When the egg is set free from its follicle, the latter collapses and the rupture becomes closed. A mass of cells collects in the center of the collapsed structure which develop yellow pigment. The cells, lying in the puckered edge of the follicle, may also develop such yellow color. The cells that produce the yellow pigment come from the nests of cells that lay originally mainly in the theca interna. Either by migration or by division they come to fill up the central cavity. The yellow substance in the cells is not fat, since it does not dissolve in the clearing oils, nor can it be protein, for it does not take acid stains as normal secretion granules of protein. It does not dissolve in HCl, HNO₃, or H₂SO₄, nor in strong KOH, although the latter turns the pigment a bright red color. Many other substances were also tried by Boring and Pearl, but none of them dissolved the yellow pigment, which reacts in this respect in the same way as does the yellow pigment in the luteal cells of the mammal. The similarity in the nature of the pigments in the two cases is an argument in favor of the view that the cells that produce the pigment are the same in both groups. In the mammal the yellow corpus luteum is a large, gland-like organ that develops after the ovum is discharged; in the bird there is also a yellow spot on the ovary, due to the pigment in the collapsed follicle, but it is smaller and much less conspicuous than in the mammal. The evidence concerning luteal cells in the testes of the bird is conflicting. One of the difficulties in the situation is the identification of the cells, which are sometimes regarded merely as the general connective-tissue stroma of the testis that is undoubtedly present; at other times special secretory cells are discerned embedded in the connective tissue, as individual cells or in islands. Boring states (1912) that in newly hatched chicks about half of the tissue of the testes is interstitial connective tissue; the other half consists of tubes or cords whose principal function is the development of the germ-cells. In the paper of 1912 Boring reached the conclusion that there are no “interstitial cells in the testes of the domesticated chicken in the sense that this term has been previously used,” and states that no evidence has been found that an internal secretion of any kind is formed by any cells of the interstitial tissue.

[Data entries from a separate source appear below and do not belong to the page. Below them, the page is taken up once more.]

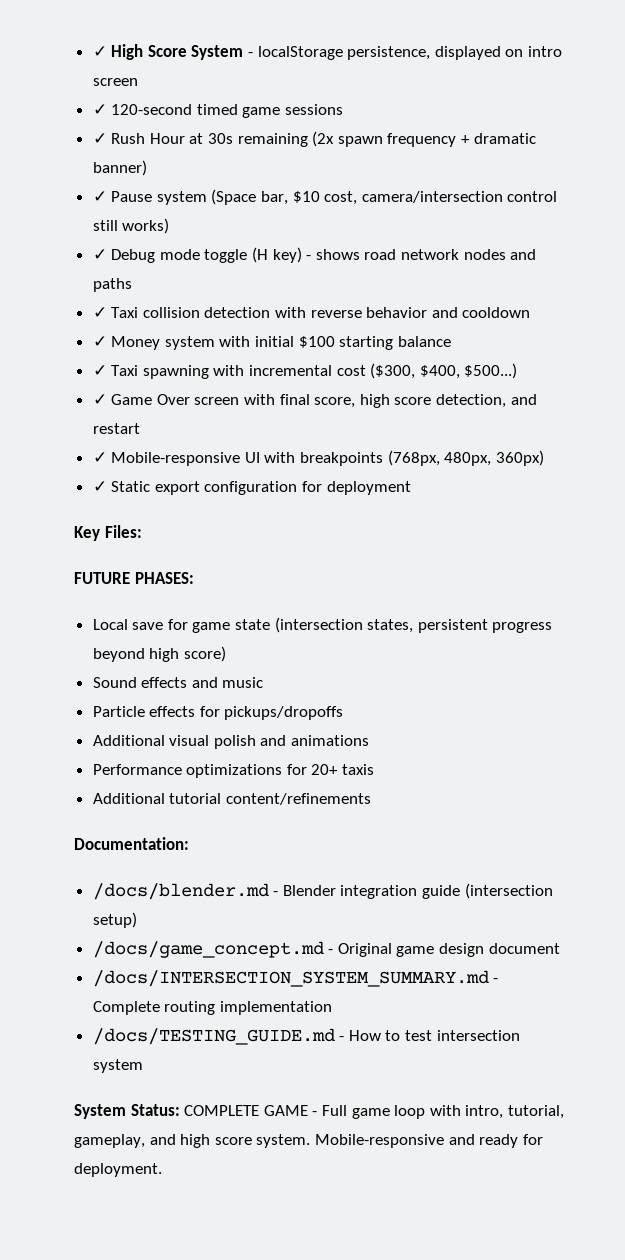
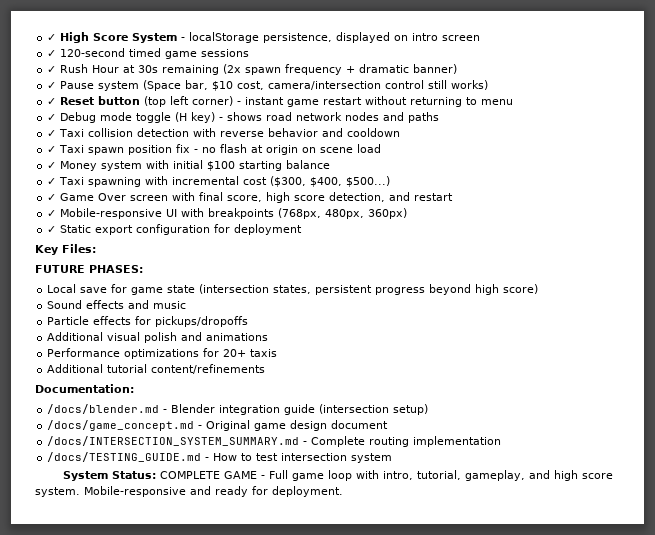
+ ✓ Reset button (top left corner) - instant game restart without returning to menu
+ ✓ Taxi spawn position fix - no flash at origin on scene load

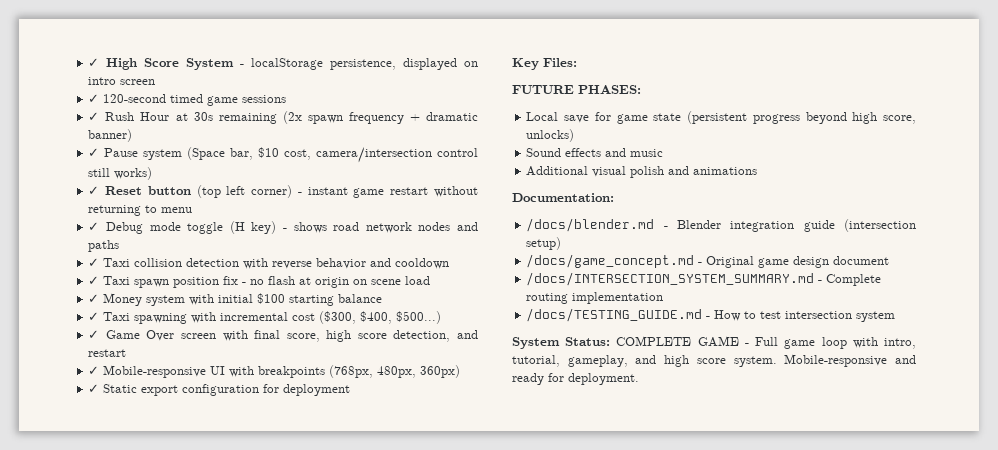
- Local save for game state (intersection states, persistent progress beyond high score)
+ Local save for game state (persistent progress beyond high score, unlocks)
- Particle effects for pickups/dropoffs
- Performance optimizations for 20+ taxis
- Additional tutorial content/refinements

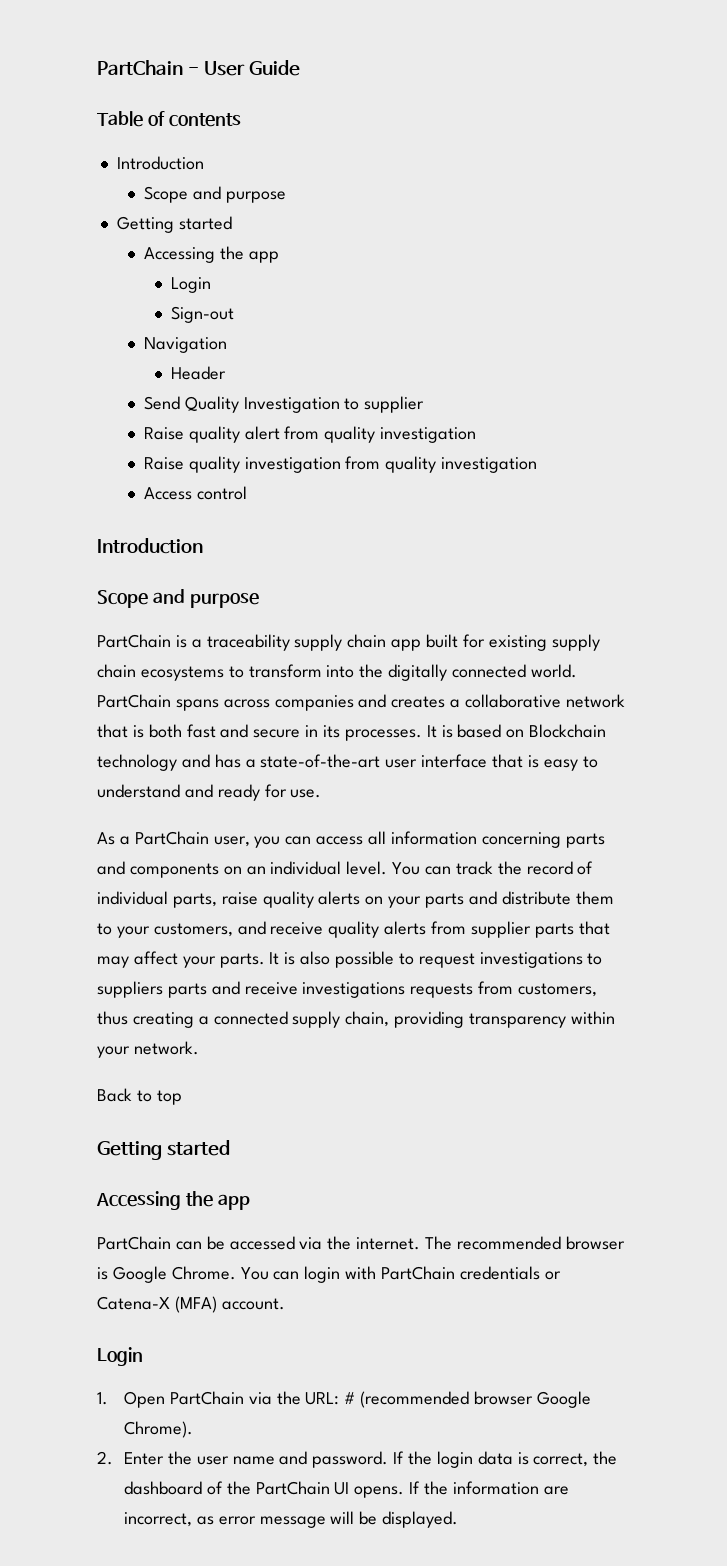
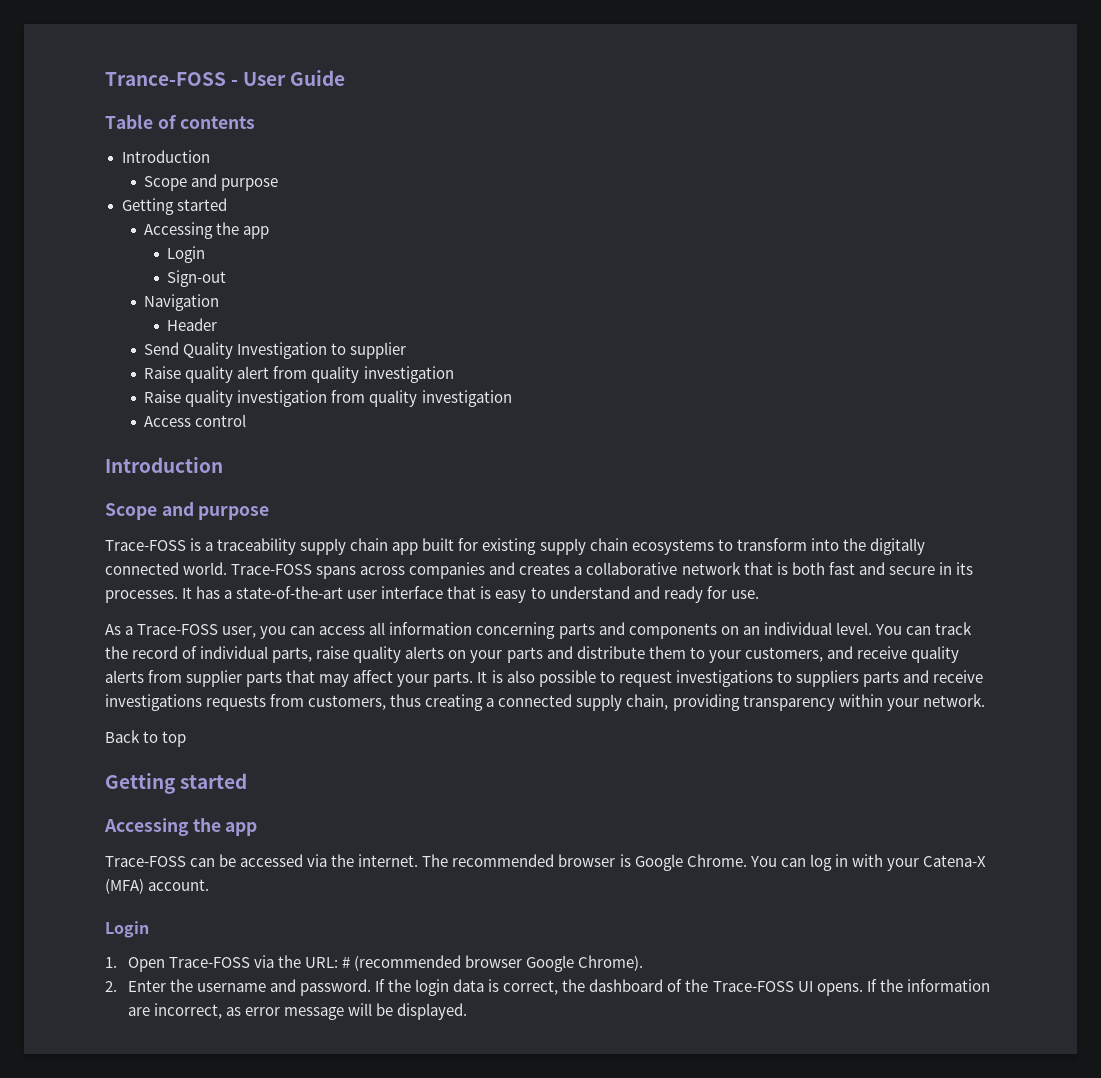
- PartChain - User Guide
+ Trance-FOSS - User Guide
- PartChain is a traceability supply chain app built for existing supply chain ecosystems to transform into the digitally connected world.
+ Trace-FOSS is a traceability supply chain app built for existing supply chain ecosystems to transform into the digitally connected world.
- PartChain spans across companies and creates a collaborative network that is both fast and secure in its processes.
+ Trace-FOSS spans across companies and creates a collaborative network that is both fast and secure in its processes.
- It is based on Blockchain technology and has a state-of-the-art user interface that is easy to understand and ready for use.
+ It has a state-of-the-art user interface that is easy to understand and ready for use.
- As a PartChain user, you can access all information concerning parts and components on an individual level.
+ As a Trace-FOSS user, you can access all information concerning parts and components on an individual level.
- PartChain can be accessed via the internet.
+ Trace-FOSS can be accessed via the internet.
- You can login with PartChain credentials or Catena-X (MFA) account.
+ You can log in with your Catena-X (MFA) account.
- 1. Open PartChain via the URL: # (recommended browser Google Chrome).
+ 1. Open Trace-FOSS via the URL: # (recommended browser Google Chrome).
- 2. Enter the user name and password.
+ 2. Enter the username and password.
- If the login data is correct, the dashboard of the PartChain UI opens.
+ If the login data is correct, the dashboard of the Trace-FOSS UI opens.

It is not necessary to discuss whether or not connective-tissue cells are present in the testes of birds, for is it generally conceded that they are found at least in certain stages, but it is important to look into the question as to whether among these interstitial cells there are others that have an endocrine function. Mazzetti gives pictures of such gland-cells between the seminal tubules of the cock bird, but says that they are rare, “even though this bird has very marked secondary sexual characters” (Boring and Pearl). It may be remarked parenthetically that if they had been more abundant the bird might have had no secondary sexual plumage since it will be pointed out below that such glandular cells may have as their special function the suppression of these characters.